Here is my quick test code:

#include <string.h>
#include <stdio.h>

#define TESTSIZE 100
int main(){
char wnul[] = "Hello\0World";
char wonul[] = "Hello World";
char test[TESTSIZE];

memset(test,'\0',TESTSIZE);
strncat(test,wnul,TESTSIZE);
printf("%s\n",test);

strncat(test,wonul,strlen(wonul)+1);
printf("%s\n",test);

}

gcc test.c&&./a.out
output:
Hello
HelloHello World

So as long as you are only receiving text w/o nulls, you are OK. But this is something talking to the network, so you really should be careful. Also, I got weirdness if I didn't do the memset on test. I think that is because test will get allocated on the stack, but I didn't look into it.

Have fun,
chris

709394
12-19-2002, 09:05 PM
@monkeyboi
Do you know what is the block size that the host will send it back? If I change the size of the buffer[] in recv(), the number of bytes block received will change too. The total number of bytes received change each time that I execute the program. However, the file to be downloaded is the same each time.

I believe that the problem does not reside in "strncat" or string stuff. I think that you have to dictate the host how to send its packets and how much, if it is feasible. I would like to find it out too.

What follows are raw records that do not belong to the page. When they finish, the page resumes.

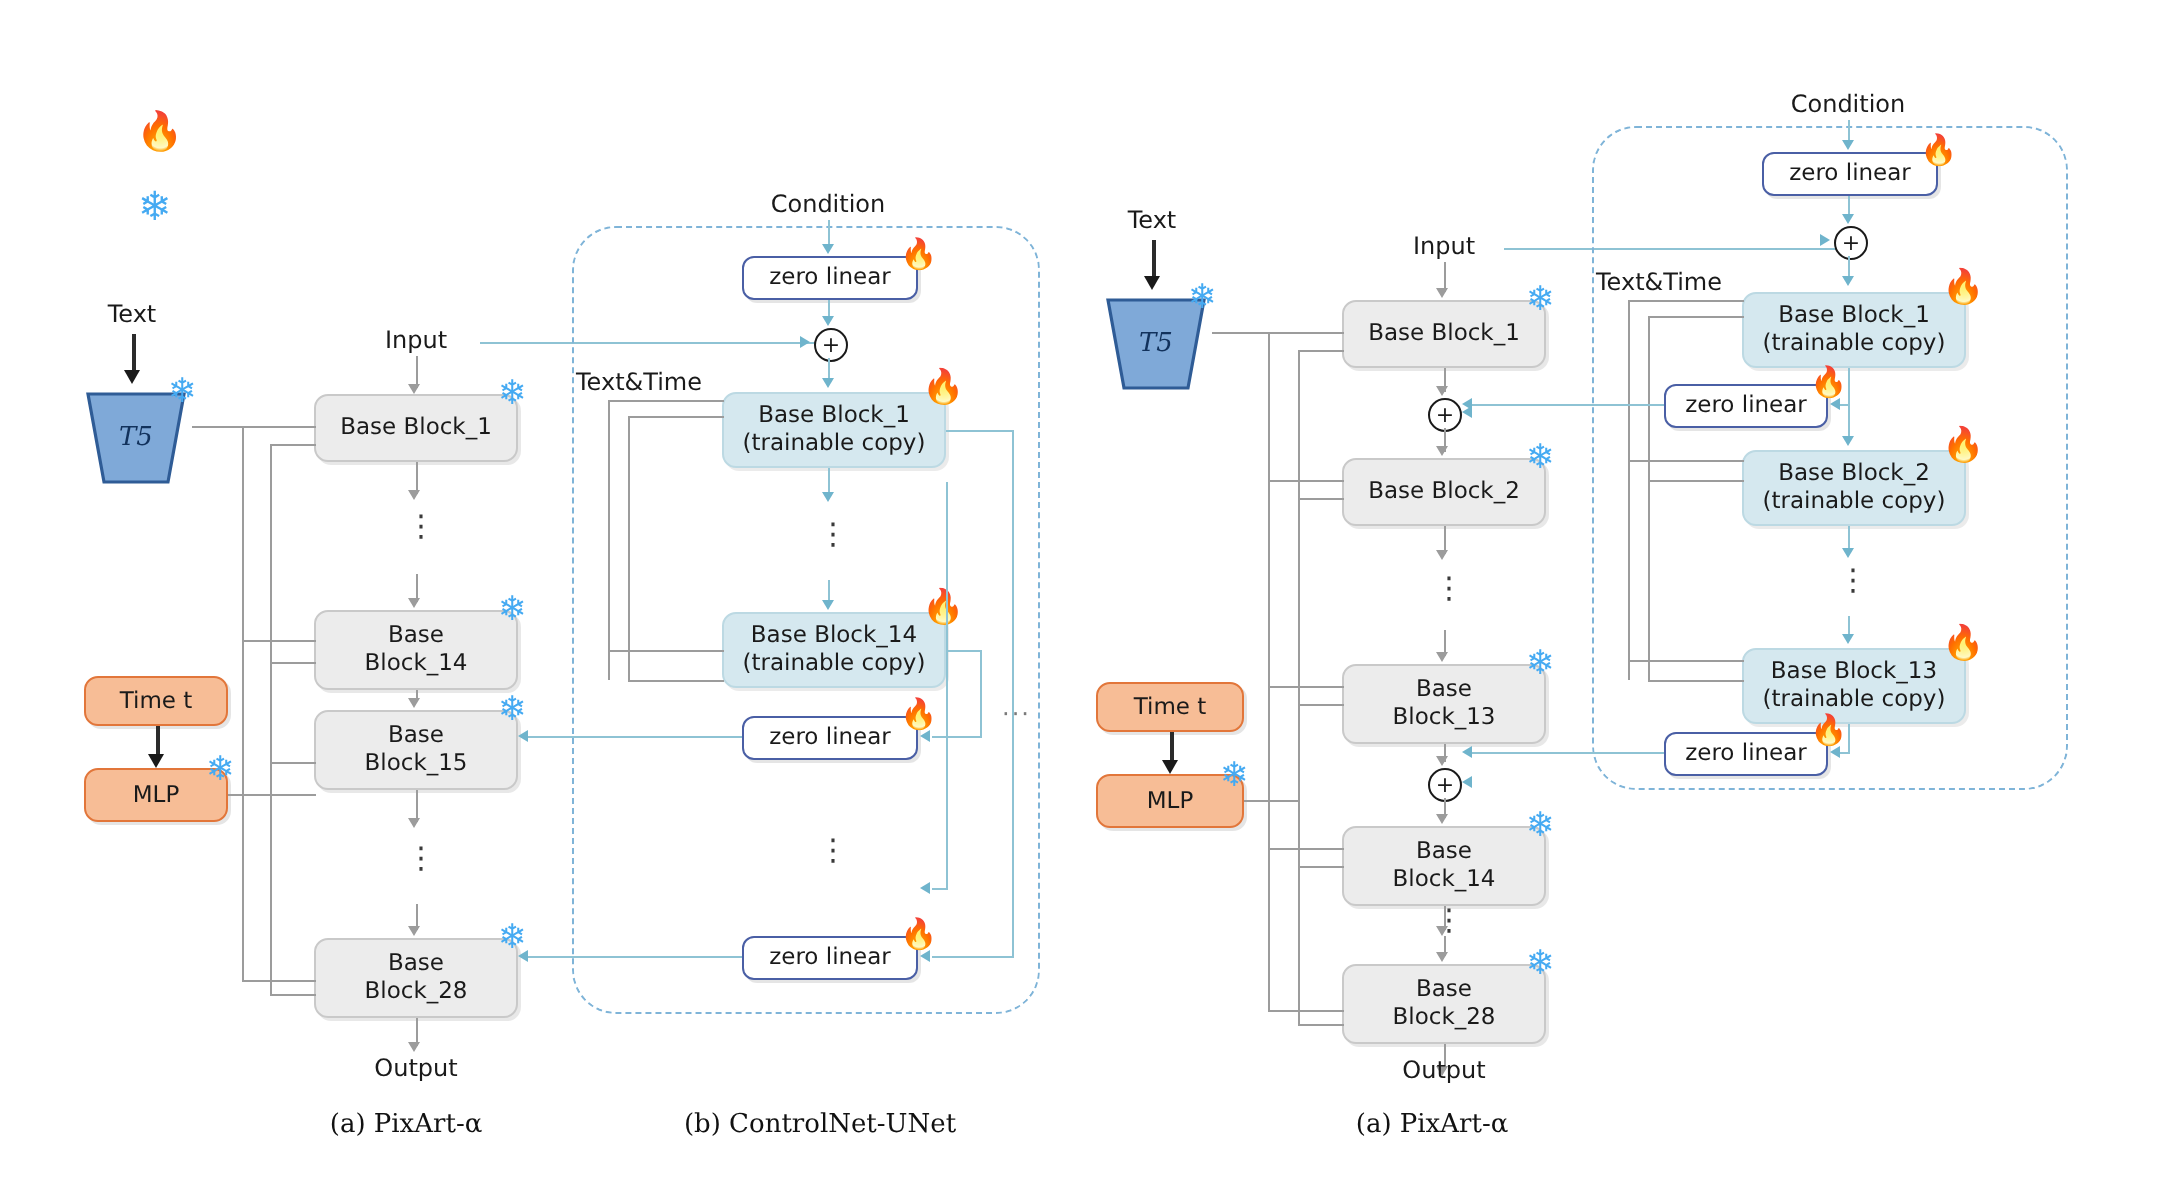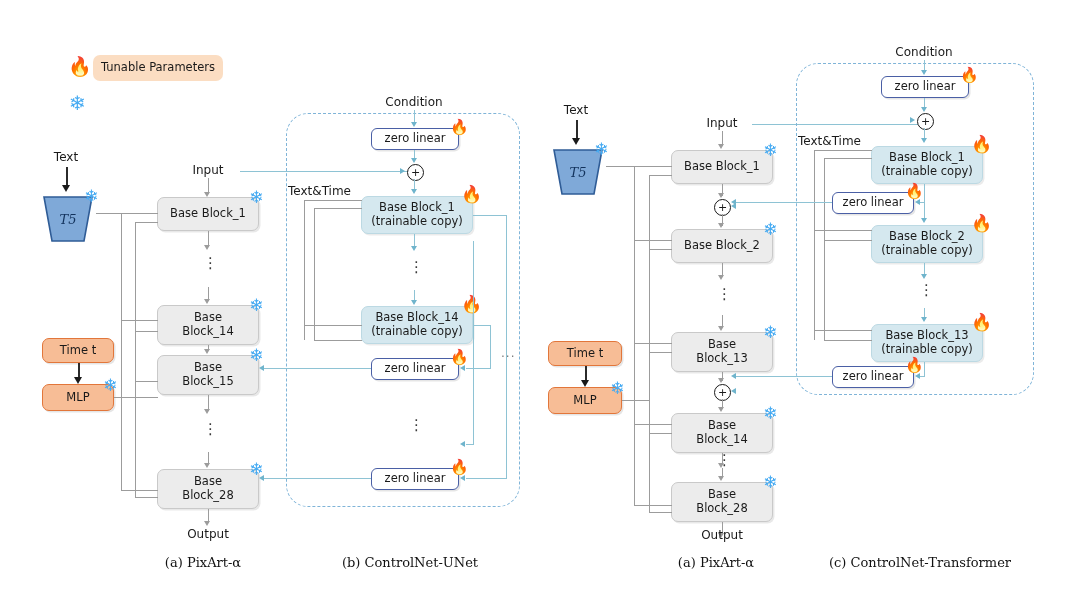--- a/index.html
+++ b/index.html
@@ -83,9 +83,6 @@
 <div id="root">
 
   <div class="ico flame" style="left:68px;top:57px;font-size:19px;">🔥</div>
-  <div class="box legend-tunable" style="left:93px;top:55px;width:130px;height:26px;">
-    <span>Tunable Parameters</span>
-  </div>
 
   <div class="ico snow" style="left:69px;top:93px;font-size:20px;">❄</div>
 

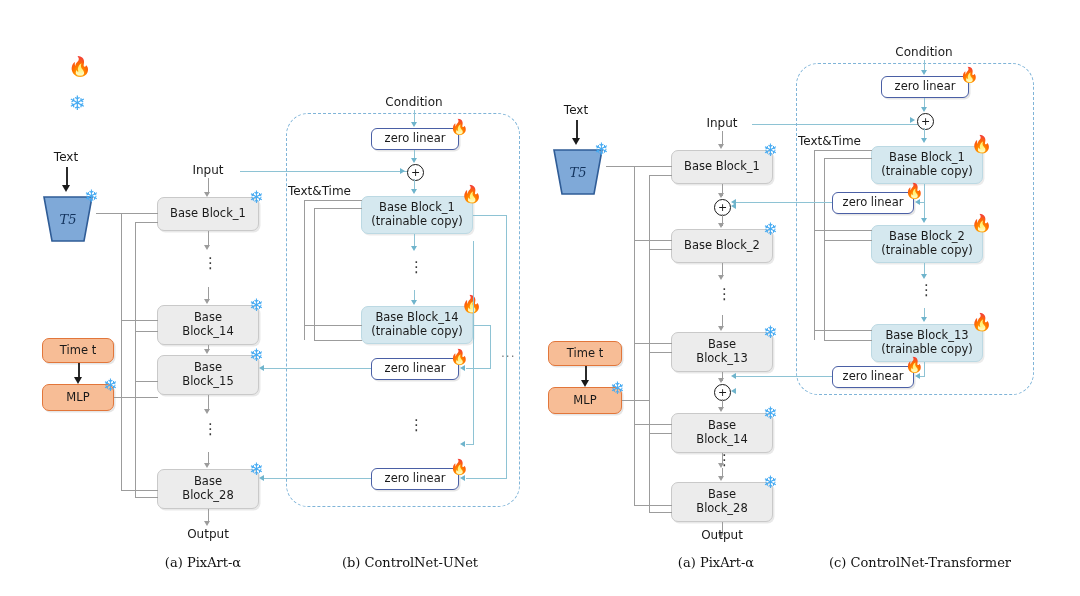--- a/index.html
+++ b/index.html
@@ -450,7 +450,6 @@
   <div class="cap" style="left:203px;top:555px;">(a) PixArt-α</div>
   <div class="cap" style="left:410px;top:555px;">(b) ControlNet-UNet</div>
   <div class="cap" style="left:716px;top:555px;">(a) PixArt-α</div>
-  <div class="cap" style="left:920px;top:555px;">(c) ControlNet-Transformer</div>
 
 </div>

Does somebody know where I can find info on these manner? All sites that I found that talk about socket programming do not talk about the internet stuff but about private client-server, broadcast or UDP...

thanx!

monkeyboi
12-20-2002, 12:59 AM
yah there is nothing wron with strncat but the problem is that the webserver (only IIS) disconnects from my client after they send 3 packets...and some of contents bigger than 3 packet size (each packet size is around 1448bytes). the latest code will work find with apache and other webserver.... which i wil get the full contents of most sites....

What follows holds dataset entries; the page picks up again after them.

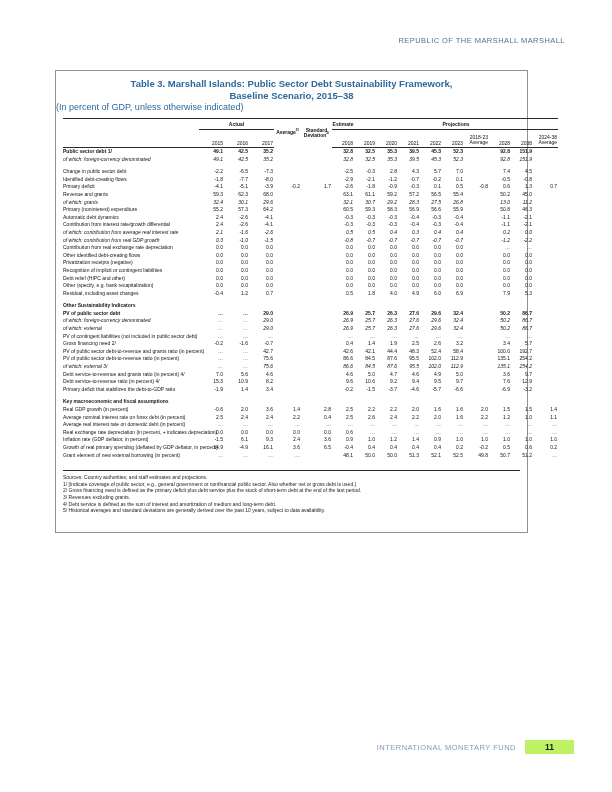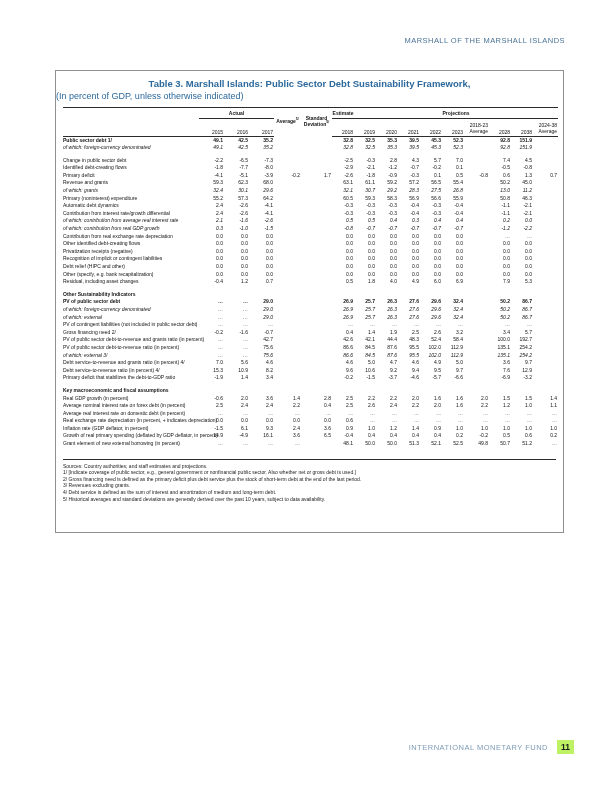--- a/index.html
+++ b/index.html
@@ -45,7 +45,7 @@
 
 <div class="page">
 
-  <div class="running-header">MARSHALL OF THE MARSHALL ISLANDS</div>
+  <div class="running-header">REPUBLIC OF THE MARSHALL MARSHALL</div>
 
   <div class="table-box">
     <div class="tbl-title">

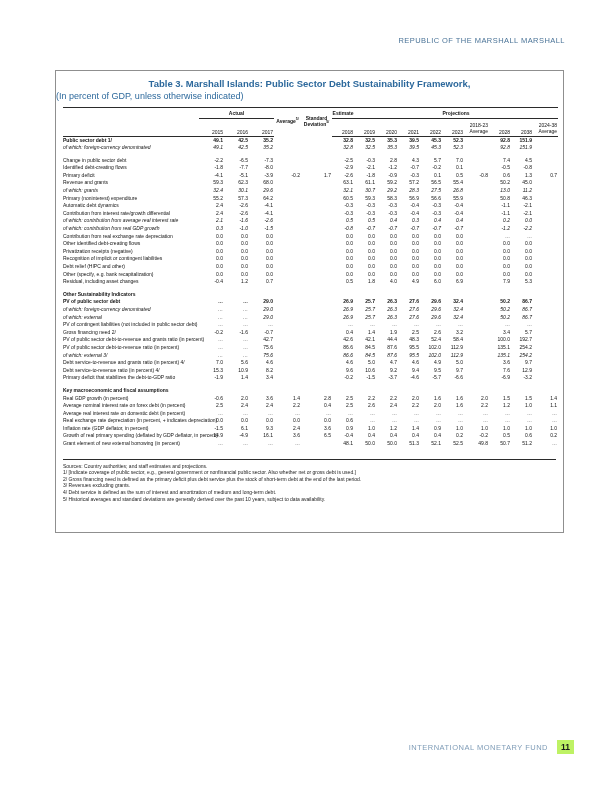--- a/index.html
+++ b/index.html
@@ -7,7 +7,7 @@
         font-family:"Liberation Sans", sans-serif;color:#141414;overflow:hidden;}
   .running-header{position:absolute;top:36px;right:47px;font-size:7.5px;letter-spacing:.45px;
         color:#4a7397;}
-  .table-box{position:absolute;left:55px;top:70px;width:509px;height:463px;
+  .table-box{position:absolute;left:55px;top:70px;width:473px;height:463px;
         border:1px solid #8f8f8f;background:#fff;box-sizing:border-box;}
   .tbl-title{margin-top:7px;text-align:center;color:#2d699c;font-weight:bold;
         font-size:9.5px;line-height:11.5px;}

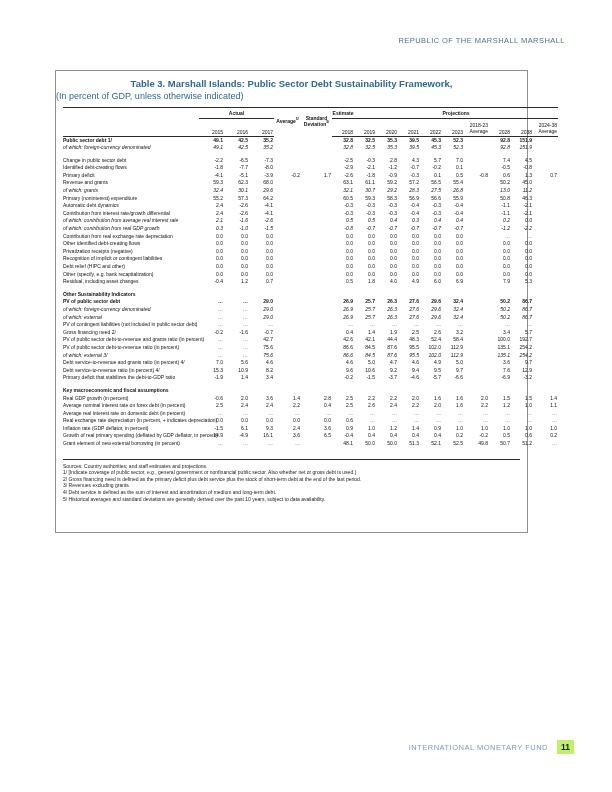--- a/index.html
+++ b/index.html
@@ -50,6 +50,7 @@
   <div class="table-box">
     <div class="tbl-title">
       <div>Table 3. Marshall Islands: Public Sector Debt Sustainability Framework,</div>
+      <div>Baseline Scenario, 2015–38</div>
     </div>
     <div class="tbl-subtitle">(In percent of GDP, unless otherwise indicated)</div>
 

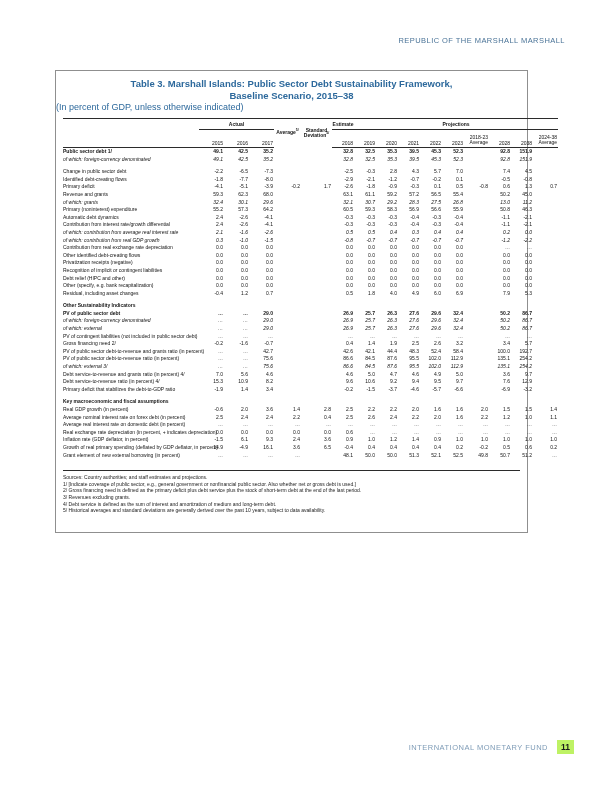--- a/index.html
+++ b/index.html
@@ -38,7 +38,7 @@
   .page-footer{position:absolute;right:38px;top:740px;display:flex;align-items:center;}
   .footer-text{color:#7f9cb7;font-size:7.5px;letter-spacing:.5px;margin-right:9px;}
   .page-num{background:#bef264;color:#1a1a1a;font-weight:bold;font-size:8.5px;
-        padding:2px 4px;line-height:10px;}
+        padding:2px 20px;line-height:10px;}
 </style>
 </head>
 <body>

i kno it's not IIS's fault cuz webbrowser doesn't hav anything problem getting the content with IIS.

i jux need to read more on socket programming and http protocol to find a solution to this problem....

thx for all yah help ppl :)

709394
01-06-2003, 01:49 AM
So, does somebody found the solution for the IIS server?
I search through google and everywhere it says:
GET / HTTP/1.0\nhost:theHostName\n\n. However, I have to confess, I didn't go through the RFC 261X document. Too long!

However, I found an alternative. Use the libwww library.
http://www.w3.org/Library/

Very easy to use!!

Still, I want to know the solution!!